Diyarbakır’a iner inmez, ayağının tozuyla; hemen arslanlar gibi kükremişti (2004)!

     Komiser Verheugen hazretleri:

     “Hiç kimse bu süreçte şiddete başvurmamalıdır!

     Şiddet kullanımı etkin bir şekilde yasaklanmalıdır!”

     Demek istiyordu ki hazret:

     Davul devletin boynunda, tokmak teröristin elinde olmalıydı!

     Terörist, istediği zaman; Türk Polisi’ni, Türk insanını şehit etmeli, edebilmeliydi!

     Terörist; ne zaman isterse; Türk askerine pusu kurmalı, kurabilmeliydi!

     Terörist ne isterse yapmalı, yapabilmeliydi!

     Bu onun en doğal hakkıydı!

     İsterse yola mayın döşer!

     İsterse trenleri havaya uçurur!

     İsterse askerî araçları ber-hava eder!

     İsterse adam kaçırır!

     İsterse yol keser!

     Bütün bunları yapmak, teröristlerin en tabii, en doğal haklarıydı!

X

     Fakat Türk Devleti, bütün bunlara hazımlı olmalı!

     Bütün bunlara alışmalıydı!

     Bütün bunları, zavallı (!) teröristlere çok görmemeliydi!

     Türk Polisi; şehit de düşse, gâzi de olsa; zinhar / asla teröristin peşinden gitmemeli! Onu yakalamaya çalışmamalı! Onları inlerinde sakın ola, rahatsız etmemeliydi!

     Çünkü onlar terörist idiler!

     Onlar için her şey meşru, her şey mübahdı!

     Çünkü onlar AB’nin -Menfî Resmî Avrupa’nın- gözbebeği, biricik nazlı evlâtçığı idiler!

     Çünkü onlar işkenceciliği müseccel / tescilli / belgeli Avrupa devletlerinin, Kızıderili kıyımı ve zenci köleleriyle ünlü ABD’nin ve zulümde yekta İsrail’in bir dediğini iki etmiyorlardı!

     Bu yüzden kollanıp gözetiliyorlardı!

     Sırtlarının bu sıvazlanmalarına karşılık; tabii ki bir şeyler yapacaklardı!

     Elbette yakıp yıkacaklar, şüphesiz öldürüp duracaklardı!

     Onlar ne güne duruyorlardı?

     Onlar bu günler için hazırlatılmamışlar mıydı?

     Terör faaliyetlerinde bulunmaları için, el bebek gül bebek yetiştirilmemişler miydi?

     Bu günler için beslenip büyütülmemişler miydi?

     Öyleyse Türk Polisi’ne de ne oluyordu?

     Otursun oturduğu yerde!

     Bir şeye de sakın ha karışmasındı!

     X

     Hem Türkiye; Avrupa Birliği’ne girmek istemiyor muydu?
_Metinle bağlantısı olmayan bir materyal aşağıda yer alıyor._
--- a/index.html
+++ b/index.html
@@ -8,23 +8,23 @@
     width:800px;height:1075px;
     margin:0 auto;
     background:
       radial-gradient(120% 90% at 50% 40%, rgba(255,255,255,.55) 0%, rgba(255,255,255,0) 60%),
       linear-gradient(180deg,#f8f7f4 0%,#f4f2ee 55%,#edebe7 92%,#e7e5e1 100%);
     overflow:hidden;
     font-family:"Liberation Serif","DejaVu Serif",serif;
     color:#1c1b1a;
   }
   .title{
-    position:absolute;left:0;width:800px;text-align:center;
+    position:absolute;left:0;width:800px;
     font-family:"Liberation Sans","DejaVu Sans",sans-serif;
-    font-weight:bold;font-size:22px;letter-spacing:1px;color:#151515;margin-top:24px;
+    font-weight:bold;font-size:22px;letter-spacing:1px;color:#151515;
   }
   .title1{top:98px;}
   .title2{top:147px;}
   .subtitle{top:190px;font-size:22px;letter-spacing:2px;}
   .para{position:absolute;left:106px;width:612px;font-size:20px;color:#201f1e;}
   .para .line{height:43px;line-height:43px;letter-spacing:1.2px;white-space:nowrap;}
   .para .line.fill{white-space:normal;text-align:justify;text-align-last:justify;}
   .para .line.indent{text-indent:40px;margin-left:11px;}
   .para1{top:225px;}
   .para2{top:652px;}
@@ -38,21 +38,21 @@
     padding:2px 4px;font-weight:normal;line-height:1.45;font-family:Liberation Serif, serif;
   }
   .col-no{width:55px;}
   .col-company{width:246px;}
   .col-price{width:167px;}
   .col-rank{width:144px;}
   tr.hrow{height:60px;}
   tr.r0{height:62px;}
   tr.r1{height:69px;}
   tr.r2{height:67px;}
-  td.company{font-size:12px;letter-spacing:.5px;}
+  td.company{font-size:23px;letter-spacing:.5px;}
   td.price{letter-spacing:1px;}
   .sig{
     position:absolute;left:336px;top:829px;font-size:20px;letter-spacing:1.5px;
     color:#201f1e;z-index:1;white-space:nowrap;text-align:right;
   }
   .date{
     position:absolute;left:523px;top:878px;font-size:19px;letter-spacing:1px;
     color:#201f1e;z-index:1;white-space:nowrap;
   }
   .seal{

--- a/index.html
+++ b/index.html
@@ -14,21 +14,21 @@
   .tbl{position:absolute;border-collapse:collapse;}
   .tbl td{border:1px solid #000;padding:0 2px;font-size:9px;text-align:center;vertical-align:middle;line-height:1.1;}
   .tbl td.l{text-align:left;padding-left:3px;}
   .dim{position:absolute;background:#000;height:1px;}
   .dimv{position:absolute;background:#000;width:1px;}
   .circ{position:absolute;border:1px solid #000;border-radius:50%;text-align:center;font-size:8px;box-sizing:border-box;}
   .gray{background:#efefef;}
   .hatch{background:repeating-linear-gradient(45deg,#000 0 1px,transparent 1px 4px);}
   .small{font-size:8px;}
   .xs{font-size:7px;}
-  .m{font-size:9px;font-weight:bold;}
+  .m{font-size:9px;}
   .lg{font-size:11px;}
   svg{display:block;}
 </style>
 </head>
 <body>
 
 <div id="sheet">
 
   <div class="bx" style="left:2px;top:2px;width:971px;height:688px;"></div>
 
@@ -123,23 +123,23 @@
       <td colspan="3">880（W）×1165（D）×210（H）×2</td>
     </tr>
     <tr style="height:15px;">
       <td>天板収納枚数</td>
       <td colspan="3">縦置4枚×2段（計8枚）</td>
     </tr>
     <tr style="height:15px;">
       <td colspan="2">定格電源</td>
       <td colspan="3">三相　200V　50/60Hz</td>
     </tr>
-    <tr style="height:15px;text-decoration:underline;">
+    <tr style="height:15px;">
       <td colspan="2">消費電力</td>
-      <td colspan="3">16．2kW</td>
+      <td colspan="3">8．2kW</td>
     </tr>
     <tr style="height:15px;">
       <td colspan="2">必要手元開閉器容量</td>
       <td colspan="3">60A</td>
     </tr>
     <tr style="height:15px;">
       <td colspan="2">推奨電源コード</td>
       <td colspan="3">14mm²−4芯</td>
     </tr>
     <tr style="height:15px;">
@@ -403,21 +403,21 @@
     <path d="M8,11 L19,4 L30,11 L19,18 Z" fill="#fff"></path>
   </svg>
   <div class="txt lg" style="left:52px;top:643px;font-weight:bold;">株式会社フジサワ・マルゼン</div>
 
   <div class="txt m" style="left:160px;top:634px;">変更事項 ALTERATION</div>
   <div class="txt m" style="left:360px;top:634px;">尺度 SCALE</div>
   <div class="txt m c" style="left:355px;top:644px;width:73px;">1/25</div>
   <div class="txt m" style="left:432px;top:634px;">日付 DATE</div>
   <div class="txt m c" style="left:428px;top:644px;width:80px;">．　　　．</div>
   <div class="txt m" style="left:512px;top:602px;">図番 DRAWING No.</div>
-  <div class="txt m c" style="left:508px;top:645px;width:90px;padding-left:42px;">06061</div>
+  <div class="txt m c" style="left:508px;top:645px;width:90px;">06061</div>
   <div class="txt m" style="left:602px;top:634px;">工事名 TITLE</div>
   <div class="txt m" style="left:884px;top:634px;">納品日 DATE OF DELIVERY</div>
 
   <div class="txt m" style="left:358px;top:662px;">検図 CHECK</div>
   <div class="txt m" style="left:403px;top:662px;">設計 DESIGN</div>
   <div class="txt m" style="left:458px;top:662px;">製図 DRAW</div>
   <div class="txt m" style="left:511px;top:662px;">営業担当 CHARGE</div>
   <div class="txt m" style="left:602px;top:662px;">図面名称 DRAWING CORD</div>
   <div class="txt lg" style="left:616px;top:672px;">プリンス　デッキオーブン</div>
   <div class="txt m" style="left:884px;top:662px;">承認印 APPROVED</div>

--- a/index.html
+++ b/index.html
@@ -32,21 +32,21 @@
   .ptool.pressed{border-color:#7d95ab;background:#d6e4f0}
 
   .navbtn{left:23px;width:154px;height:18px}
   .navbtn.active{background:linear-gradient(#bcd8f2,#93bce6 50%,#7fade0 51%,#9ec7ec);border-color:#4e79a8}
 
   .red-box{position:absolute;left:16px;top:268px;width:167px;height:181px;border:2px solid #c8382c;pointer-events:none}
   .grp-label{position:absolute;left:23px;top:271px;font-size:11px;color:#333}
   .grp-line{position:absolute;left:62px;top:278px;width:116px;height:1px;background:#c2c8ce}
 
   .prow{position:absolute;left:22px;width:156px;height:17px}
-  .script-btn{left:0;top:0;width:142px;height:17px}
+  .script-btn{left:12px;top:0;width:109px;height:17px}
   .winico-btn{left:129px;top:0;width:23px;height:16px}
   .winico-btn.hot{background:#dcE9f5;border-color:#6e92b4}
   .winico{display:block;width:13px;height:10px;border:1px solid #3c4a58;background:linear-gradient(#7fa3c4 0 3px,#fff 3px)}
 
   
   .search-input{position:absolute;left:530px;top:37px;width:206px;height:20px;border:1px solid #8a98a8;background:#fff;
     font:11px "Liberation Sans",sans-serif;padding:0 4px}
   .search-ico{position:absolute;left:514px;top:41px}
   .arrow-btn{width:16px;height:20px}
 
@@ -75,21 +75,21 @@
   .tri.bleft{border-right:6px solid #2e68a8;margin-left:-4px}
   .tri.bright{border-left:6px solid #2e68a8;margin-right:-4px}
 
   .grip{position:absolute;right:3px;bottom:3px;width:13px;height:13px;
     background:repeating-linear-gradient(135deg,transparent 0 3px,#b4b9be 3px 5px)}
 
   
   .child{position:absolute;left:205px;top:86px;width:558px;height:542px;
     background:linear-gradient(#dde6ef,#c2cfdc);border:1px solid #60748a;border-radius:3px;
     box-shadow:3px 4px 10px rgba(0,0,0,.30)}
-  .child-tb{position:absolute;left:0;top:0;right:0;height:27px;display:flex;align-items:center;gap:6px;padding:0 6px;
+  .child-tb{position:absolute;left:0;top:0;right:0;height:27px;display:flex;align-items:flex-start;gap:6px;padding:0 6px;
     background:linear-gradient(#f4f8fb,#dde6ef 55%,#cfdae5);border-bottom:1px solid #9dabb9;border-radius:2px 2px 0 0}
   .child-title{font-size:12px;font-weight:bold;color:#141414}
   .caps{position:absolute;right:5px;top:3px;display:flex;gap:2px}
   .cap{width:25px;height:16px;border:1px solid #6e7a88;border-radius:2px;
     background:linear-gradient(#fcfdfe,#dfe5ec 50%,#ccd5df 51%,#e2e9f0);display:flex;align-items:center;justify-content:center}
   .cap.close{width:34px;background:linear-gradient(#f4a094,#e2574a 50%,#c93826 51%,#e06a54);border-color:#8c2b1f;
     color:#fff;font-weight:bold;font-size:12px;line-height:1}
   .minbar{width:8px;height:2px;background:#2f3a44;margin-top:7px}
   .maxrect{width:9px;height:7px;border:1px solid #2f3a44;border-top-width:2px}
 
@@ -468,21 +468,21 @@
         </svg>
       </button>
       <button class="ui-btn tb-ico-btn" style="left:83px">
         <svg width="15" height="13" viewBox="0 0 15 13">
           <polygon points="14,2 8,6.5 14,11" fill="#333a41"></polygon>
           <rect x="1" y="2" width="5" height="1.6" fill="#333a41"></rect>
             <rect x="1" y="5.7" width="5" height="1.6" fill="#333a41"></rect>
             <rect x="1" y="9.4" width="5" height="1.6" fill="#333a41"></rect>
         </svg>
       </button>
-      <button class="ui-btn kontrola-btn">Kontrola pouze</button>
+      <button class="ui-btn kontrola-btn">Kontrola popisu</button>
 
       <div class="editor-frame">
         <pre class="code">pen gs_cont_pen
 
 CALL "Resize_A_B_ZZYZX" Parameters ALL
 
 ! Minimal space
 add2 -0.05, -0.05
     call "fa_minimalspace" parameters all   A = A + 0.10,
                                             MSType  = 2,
Daha ne? Öyleyse polisin de ölmesine razı olmalıydı, askerin de vurulmasına ses çıkarmamalıydı!

     Türkiye’nin orasında burasında sabotajlar oluyormuş! Olacaktı tabii!

     AB’ye girmek kolay mıydı? Olacaktı o kadar!

     Teröriste -affedersiniz- teröristimize katlanmalıydı ki, AB yolunda emin adımlarla ilerleyebilsindi!

     Türkiye; Türkiye’yi yakıp yıkana, önüne geleni öldürene ses çıkarmamalıydı ki, AB’nin gözüne girebilsindi! Ondan bir güzel “Aferin!” alabilsindi!

     Bu söz her şeye değmez miydi Allah aşkına?